▶ [Task prompt] In the listing, locate the line containing "[306,559,342,572] given ->", then quote it and all following lines exactly. Omit pictures.

▶ [Data to examine]
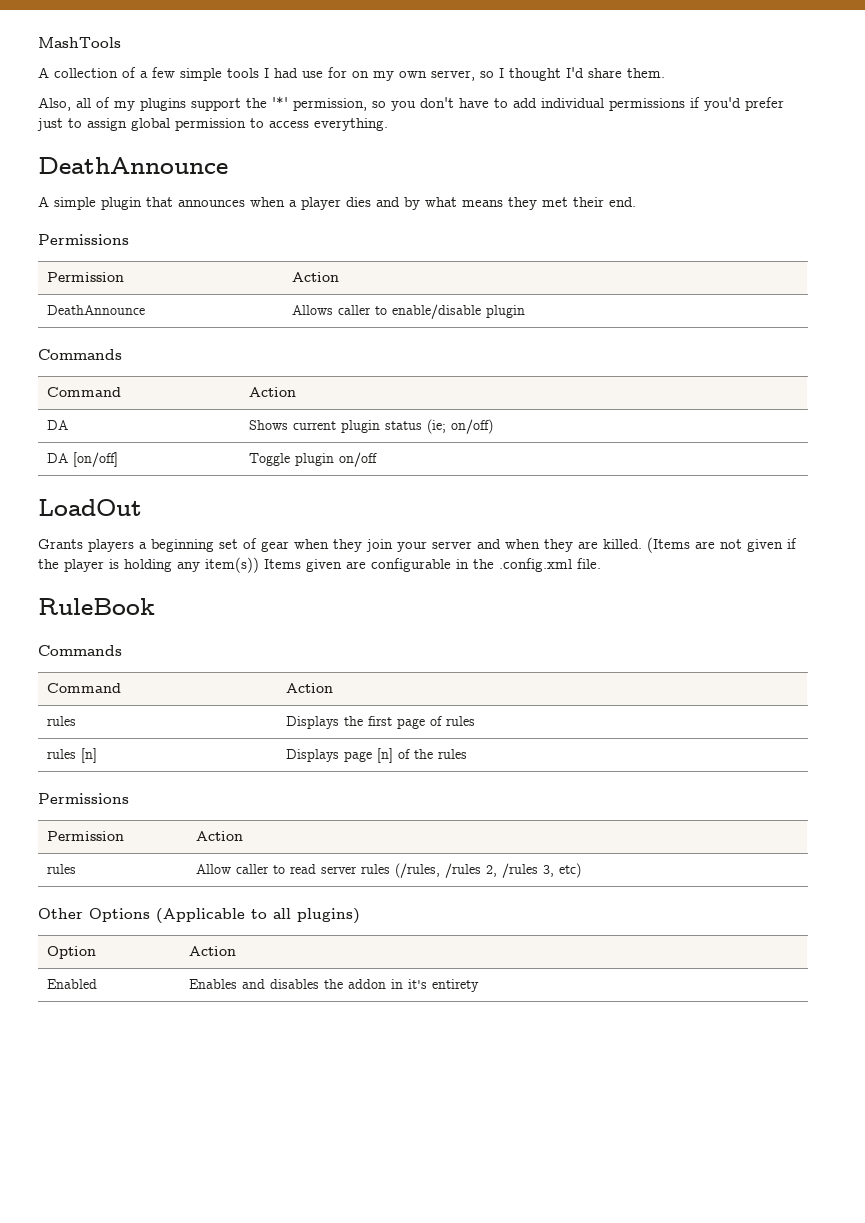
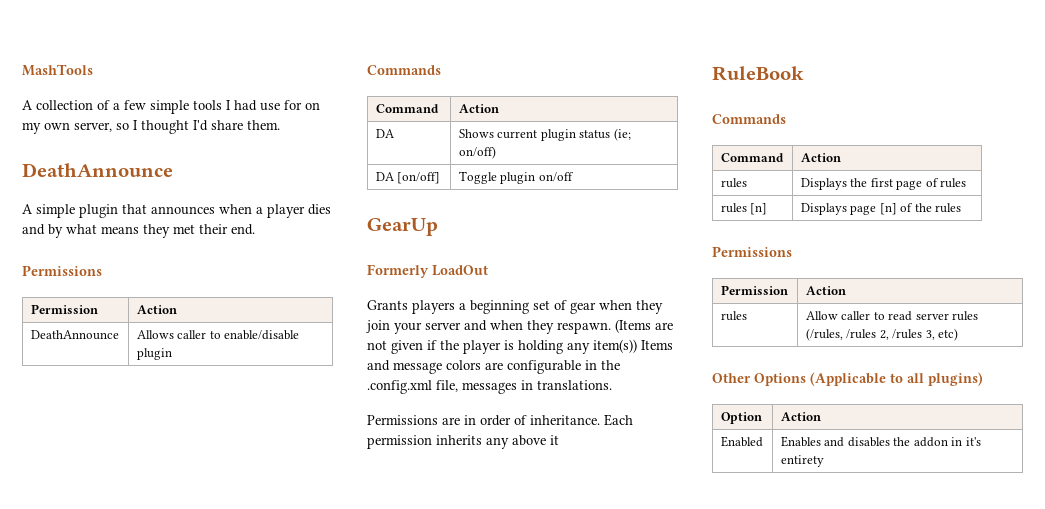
[38,96,784,111] [37,118,388,131] // Also, all of my plugins support the '*' permission, so you don't have to add individual permissions if you'd prefer just to assign global permission to access everything. -> (280, 125) none
(378, 459) none -> [367,218,438,236] [367,264,429,278] GearUp // Formerly
[578,539,642,549] are killed. -> [557,322,611,334] respawn.
[306,559,342,572] given -> [367,360,481,374] and message colors
[577,558,601,569] file. -> [436,380,612,394] [367,414,633,426] [367,435,559,449] file, messages in translations. // Permissions are in order of inheritance. Each permission inherits any above it

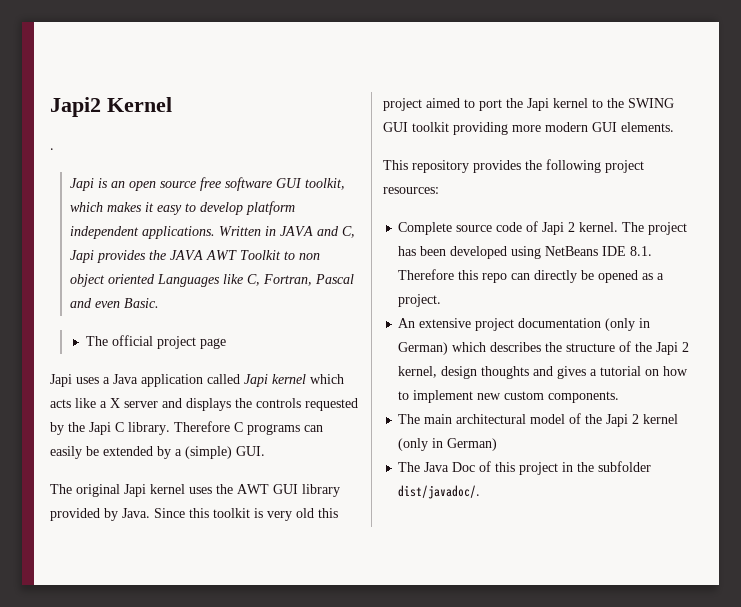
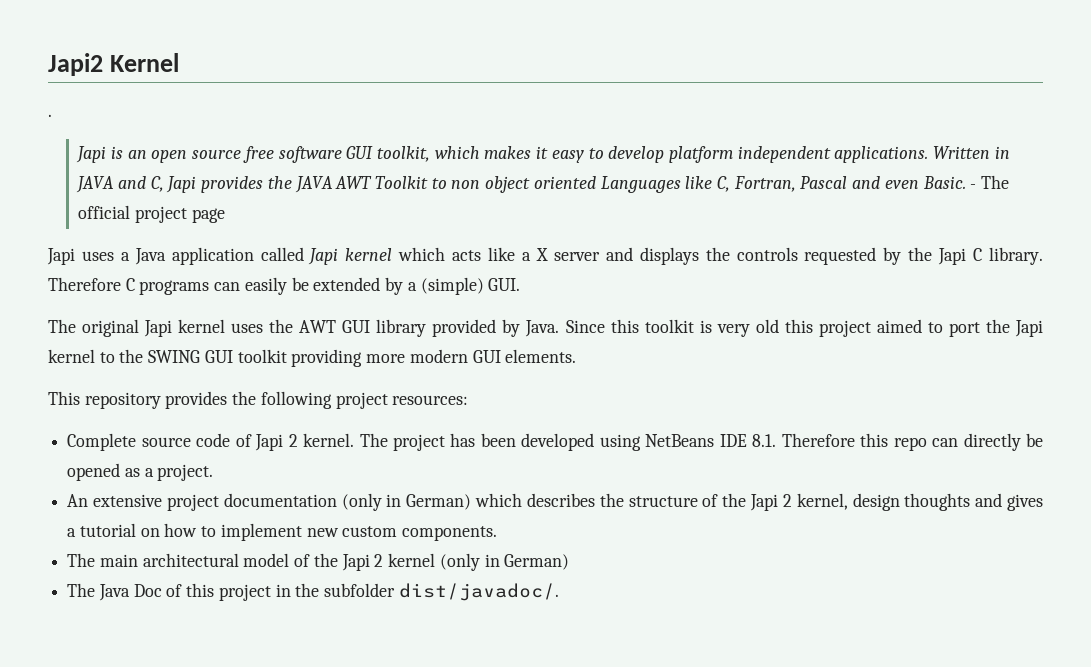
(160, 303) // -> [970,184,977,189] -

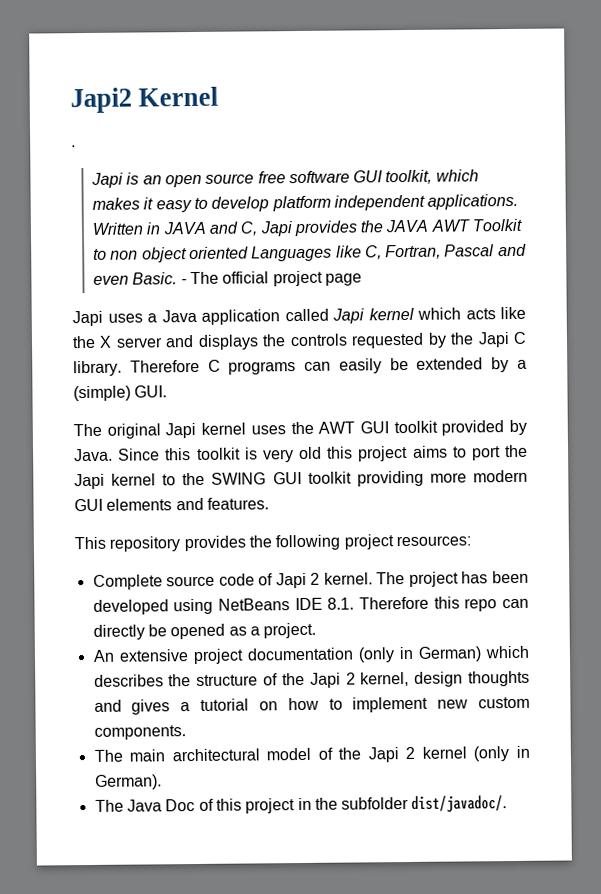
[522,252,532,261] a -> [72,335,96,349] the
[376,319,427,337] library -> [393,420,438,434] toolkit
[876,319,922,333] aimed -> [411,445,448,458] aims
[505,349,577,363] elements. -> [106,497,269,511] elements and features.
[504,554,570,570] German) -> [94,774,162,790] German).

▶ [Solution to this exercise]
[306,559,342,572] given -> [367,360,481,374] and message colors
[577,558,601,569] file. -> [436,380,612,394] [367,414,633,426] [367,435,559,449] file, messages in translations. // Permissions are in order of inheritance. Each permission inherits any above it

(160, 303) // -> [970,184,977,189] -

[522,252,532,261] a -> [72,335,96,349] the
[376,319,427,337] library -> [393,420,438,434] toolkit
[876,319,922,333] aimed -> [411,445,448,458] aims
[505,349,577,363] elements. -> [106,497,269,511] elements and features.
[504,554,570,570] German) -> [94,774,162,790] German).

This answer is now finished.